(Before-and-after page screenshots)
::::::

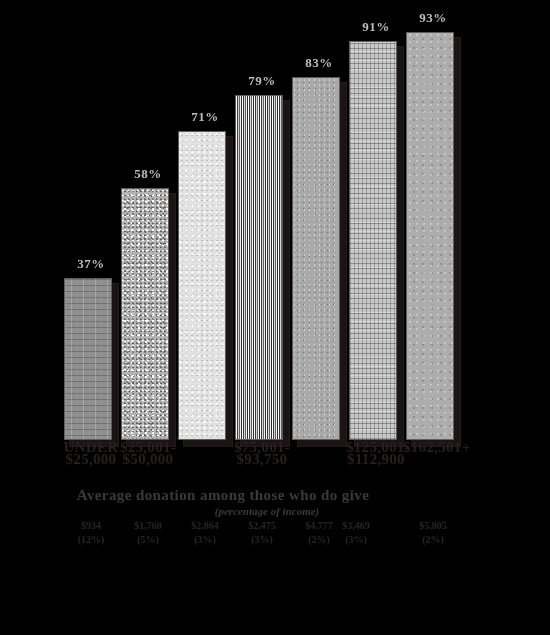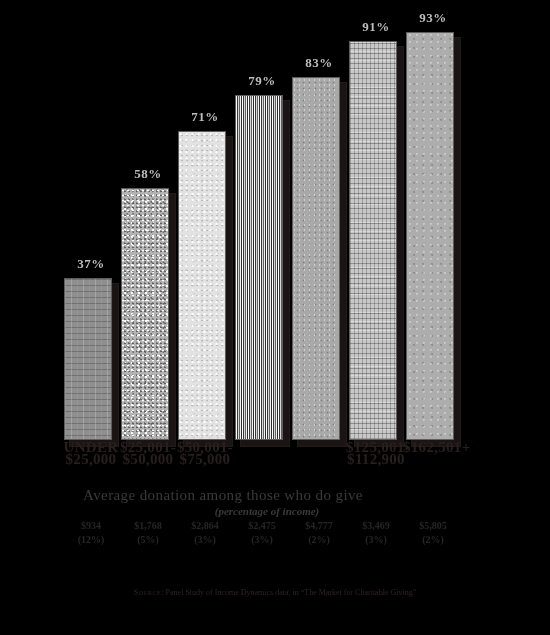--- a/index.html
+++ b/index.html
@@ -306,10 +306,6 @@
       <div>$25,001-</div>
       <div>$50,000</div>
     </div>
-    <div class="cat-label" style="left:175px;">
-      <div>$50,001-</div>
-      <div>$75,000</div>
-    </div>
     <div class="cat-label" style="left:346px;">
       <div>$125,001-</div>
       <div>$112,900</div>

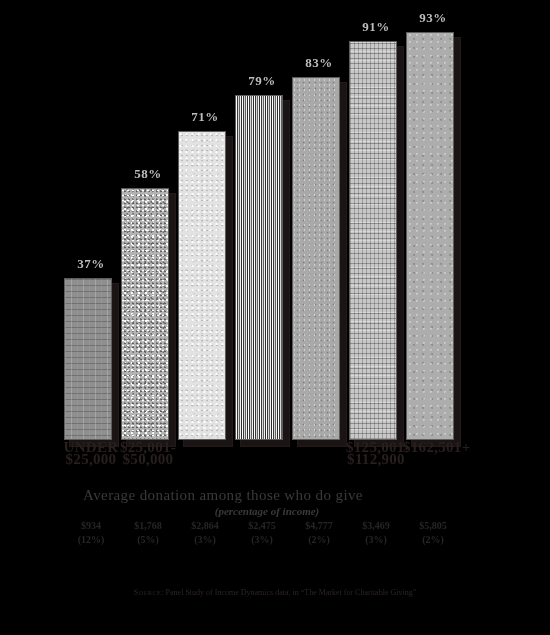--- a/index.html
+++ b/index.html
@@ -306,6 +306,10 @@
       <div>$25,001-</div>
       <div>$50,000</div>
     </div>
+    <div class="cat-label" style="left:232px;">
+      <div>$75,001-</div>
+      <div>$93,750</div>
+    </div>
     <div class="cat-label" style="left:346px;">
       <div>$125,001-</div>
       <div>$112,900</div>

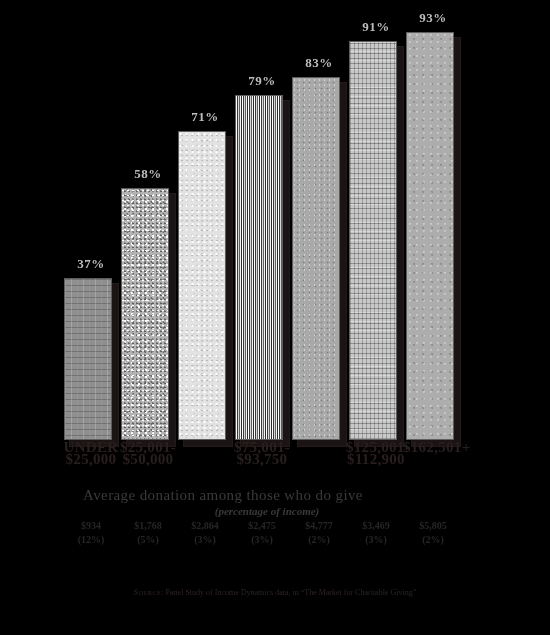--- a/index.html
+++ b/index.html
@@ -170,7 +170,7 @@
     width: 446px;
     text-align: center;
     font-size: 15px;
-    font-weight: normal;
+    font-weight: bold;
     color: #3a3a3a;
     letter-spacing: 0.4px;
   }

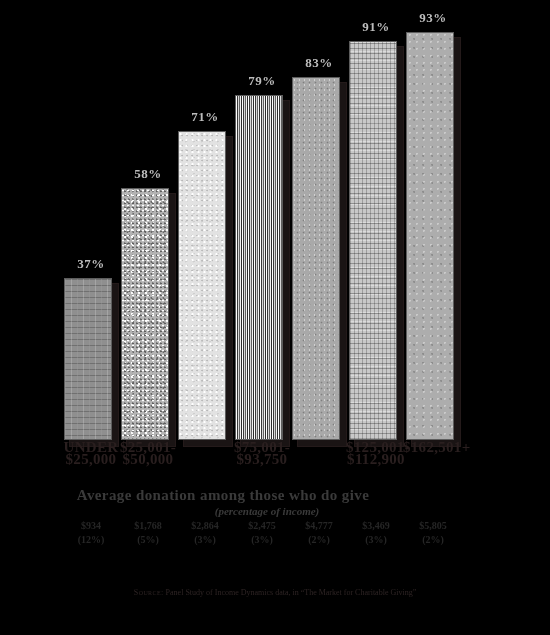--- a/index.html
+++ b/index.html
@@ -344,7 +344,7 @@
       <div>$4,777</div>
       <div>(2%)</div>
     </div>
-    <div class="donation-cell" style="left:344px;">
+    <div class="donation-cell" style="left:324px;">
       <div>$3,469</div>
       <div>(3%)</div>
     </div>

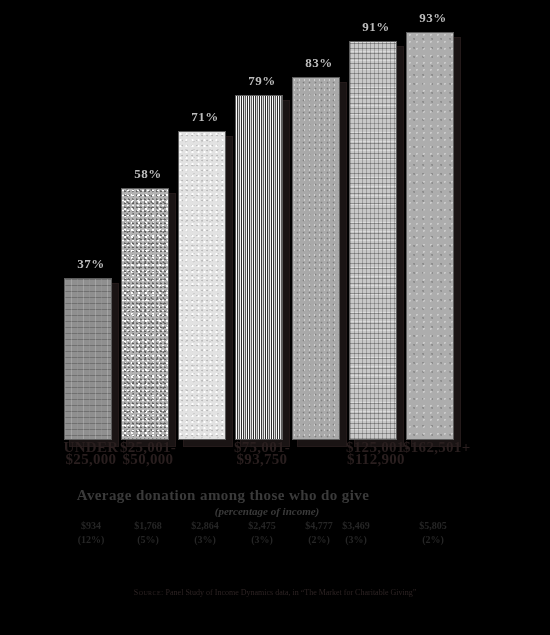--- a/index.html
+++ b/index.html
@@ -355,9 +355,6 @@
   </div>
 
   <div class="source">
-    <div>
-      <span class="lbl">Source:</span><span> Panel Study of Income Dynamics data, in “The Market for Charitable Giving”</span>
-    </div>
   </div>
 
 </div>

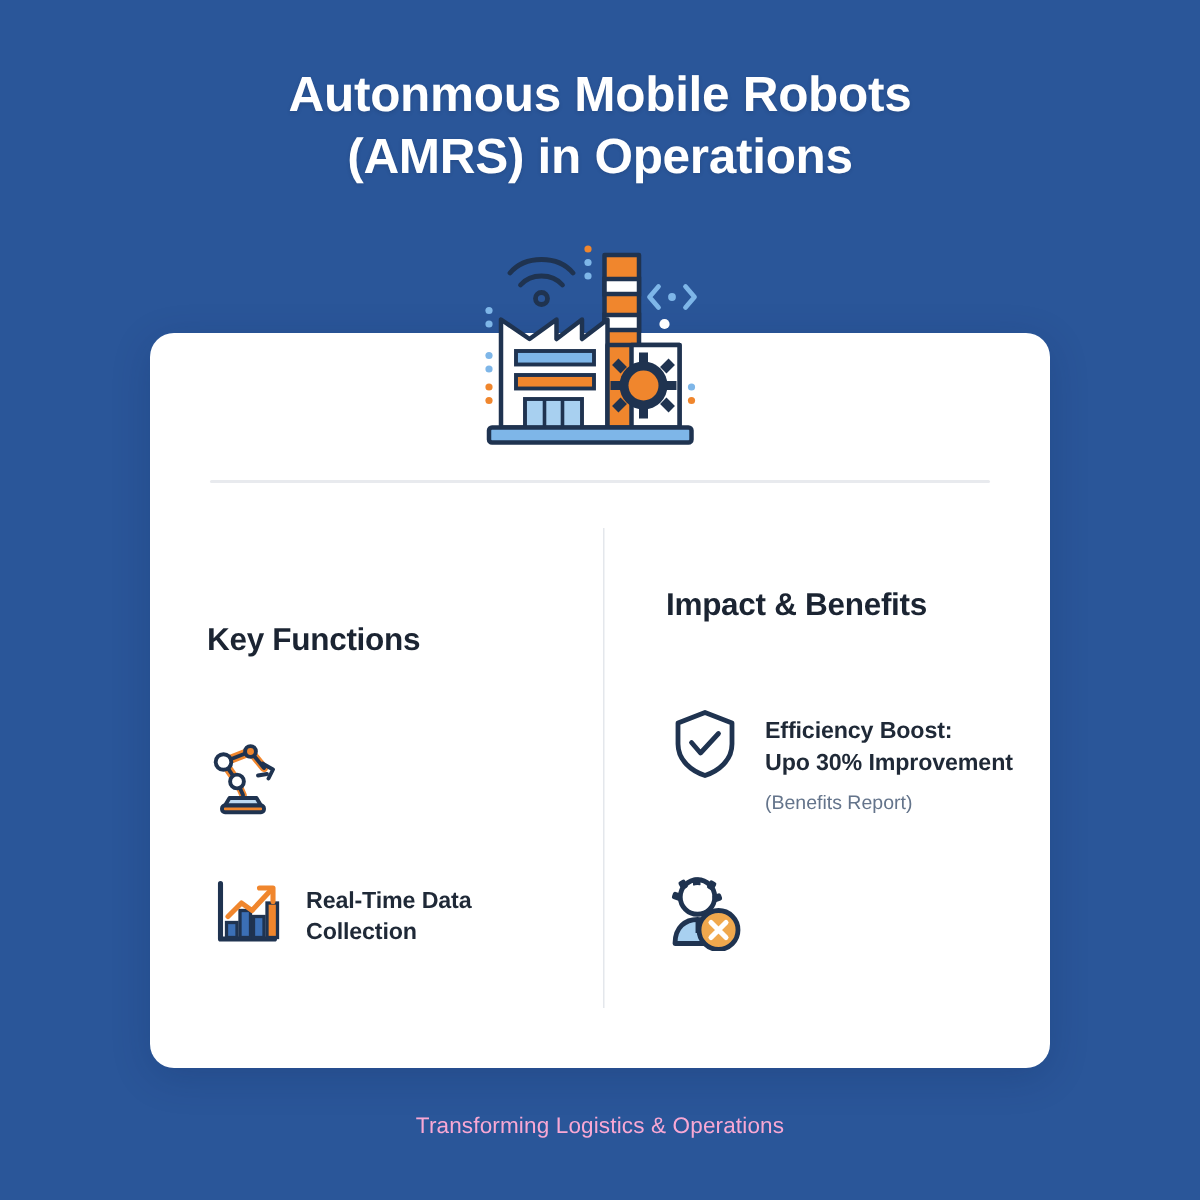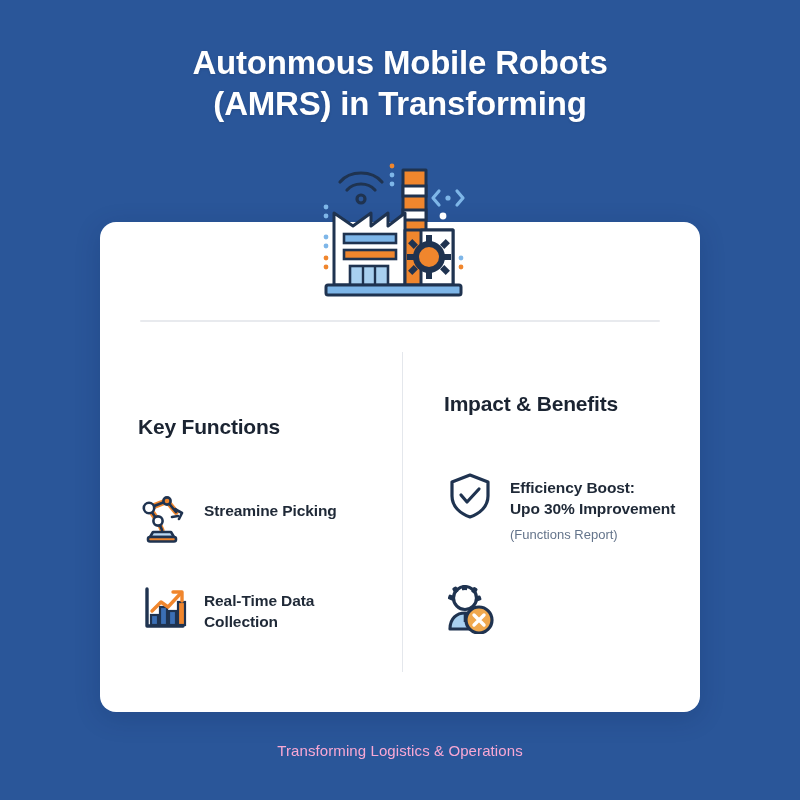--- a/index.html
+++ b/index.html
@@ -157,7 +157,7 @@
 
   <div class="title-block">
     <div class="title-line">Autonmous Mobile Robots</div>
-    <div class="title-line">(AMRS) in Transforming</div>
+    <div class="title-line">(AMRS) in Operations</div>
   </div>
 
   <div class="card"></div>

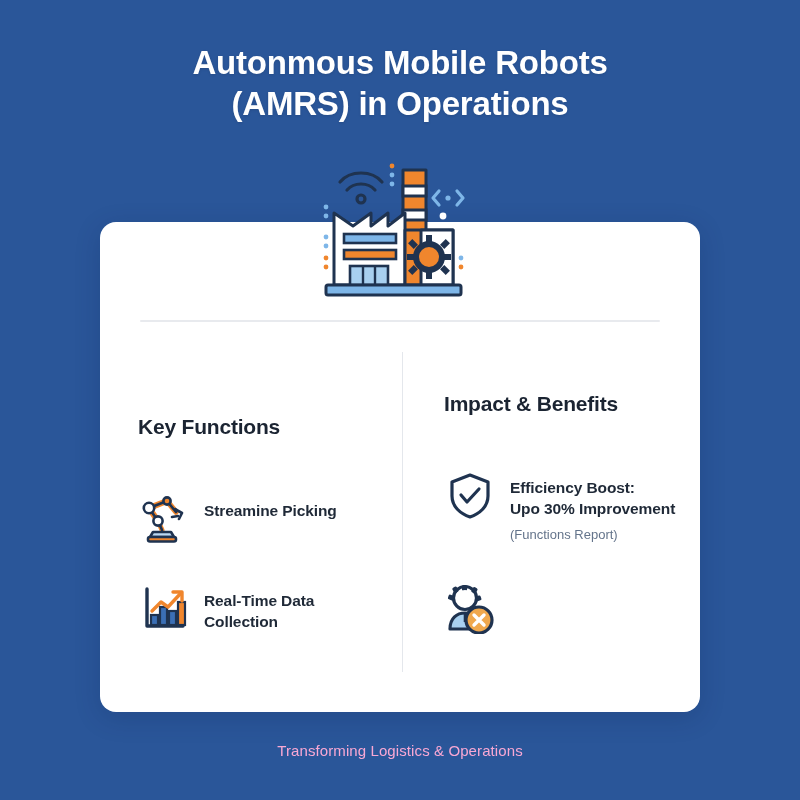--- a/index.html
+++ b/index.html
@@ -257,7 +257,6 @@
           </svg>
         </div>
         <div class="item-text">
-          <div class="item-label">Streamine Picking</div>
         </div>
       </div>
 

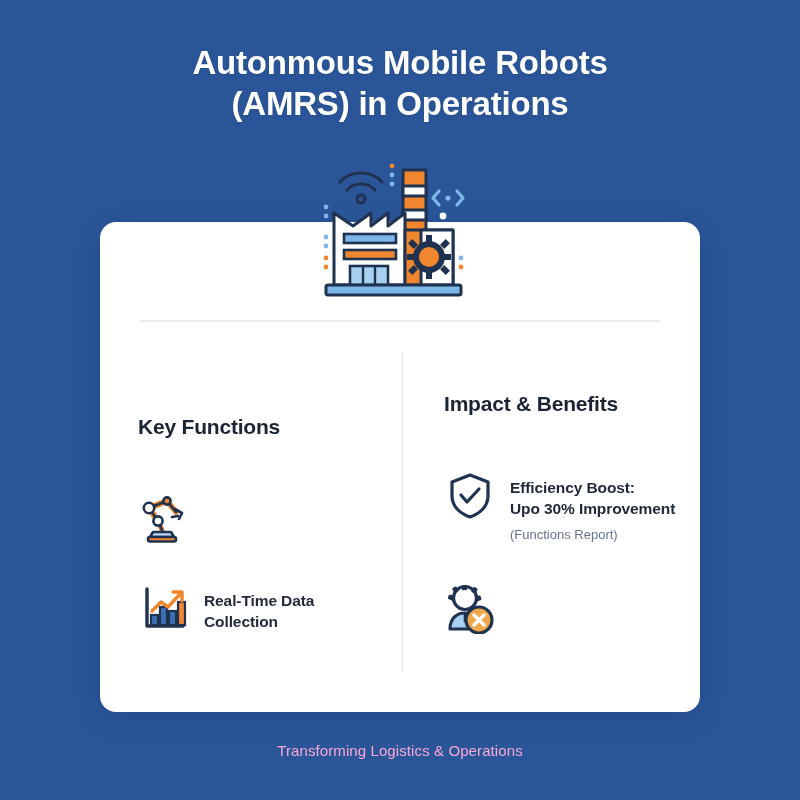--- a/index.html
+++ b/index.html
@@ -292,7 +292,7 @@
         <div class="item-text">
           <div class="item-label">Efficiency Boost:</div>
           <div class="item-label">Upo 30% Improvement</div>
-          <div class="item-sub">(Functions Report)</div>
+          <div class="item-sub">(Benefits Report)</div>
         </div>
       </div>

::::::

Please transcribe the entries exactly, omitting the images.

◆ Written answer:
--- a/index.html
+++ b/index.html
@@ -306,10 +306,6 @@
       <div>$25,001-</div>
       <div>$50,000</div>
     </div>
-    <div class="cat-label" style="left:175px;">
-      <div>$50,001-</div>
-      <div>$75,000</div>
-    </div>
     <div class="cat-label" style="left:346px;">
       <div>$125,001-</div>
       <div>$112,900</div>

--- a/index.html
+++ b/index.html
@@ -306,6 +306,10 @@
       <div>$25,001-</div>
       <div>$50,000</div>
     </div>
+    <div class="cat-label" style="left:232px;">
+      <div>$75,001-</div>
+      <div>$93,750</div>
+    </div>
     <div class="cat-label" style="left:346px;">
       <div>$125,001-</div>
       <div>$112,900</div>

--- a/index.html
+++ b/index.html
@@ -170,7 +170,7 @@
     width: 446px;
     text-align: center;
     font-size: 15px;
-    font-weight: normal;
+    font-weight: bold;
     color: #3a3a3a;
     letter-spacing: 0.4px;
   }

--- a/index.html
+++ b/index.html
@@ -344,7 +344,7 @@
       <div>$4,777</div>
       <div>(2%)</div>
     </div>
-    <div class="donation-cell" style="left:344px;">
+    <div class="donation-cell" style="left:324px;">
       <div>$3,469</div>
       <div>(3%)</div>
     </div>

--- a/index.html
+++ b/index.html
@@ -355,9 +355,6 @@
   </div>
 
   <div class="source">
-    <div>
-      <span class="lbl">Source:</span><span> Panel Study of Income Dynamics data, in “The Market for Charitable Giving”</span>
-    </div>
   </div>
 
 </div>

--- a/index.html
+++ b/index.html
@@ -157,7 +157,7 @@
 
   <div class="title-block">
     <div class="title-line">Autonmous Mobile Robots</div>
-    <div class="title-line">(AMRS) in Transforming</div>
+    <div class="title-line">(AMRS) in Operations</div>
   </div>
 
   <div class="card"></div>

--- a/index.html
+++ b/index.html
@@ -257,7 +257,6 @@
           </svg>
         </div>
         <div class="item-text">
-          <div class="item-label">Streamine Picking</div>
         </div>
       </div>
 

--- a/index.html
+++ b/index.html
@@ -292,7 +292,7 @@
         <div class="item-text">
           <div class="item-label">Efficiency Boost:</div>
           <div class="item-label">Upo 30% Improvement</div>
-          <div class="item-sub">(Functions Report)</div>
+          <div class="item-sub">(Benefits Report)</div>
         </div>
       </div>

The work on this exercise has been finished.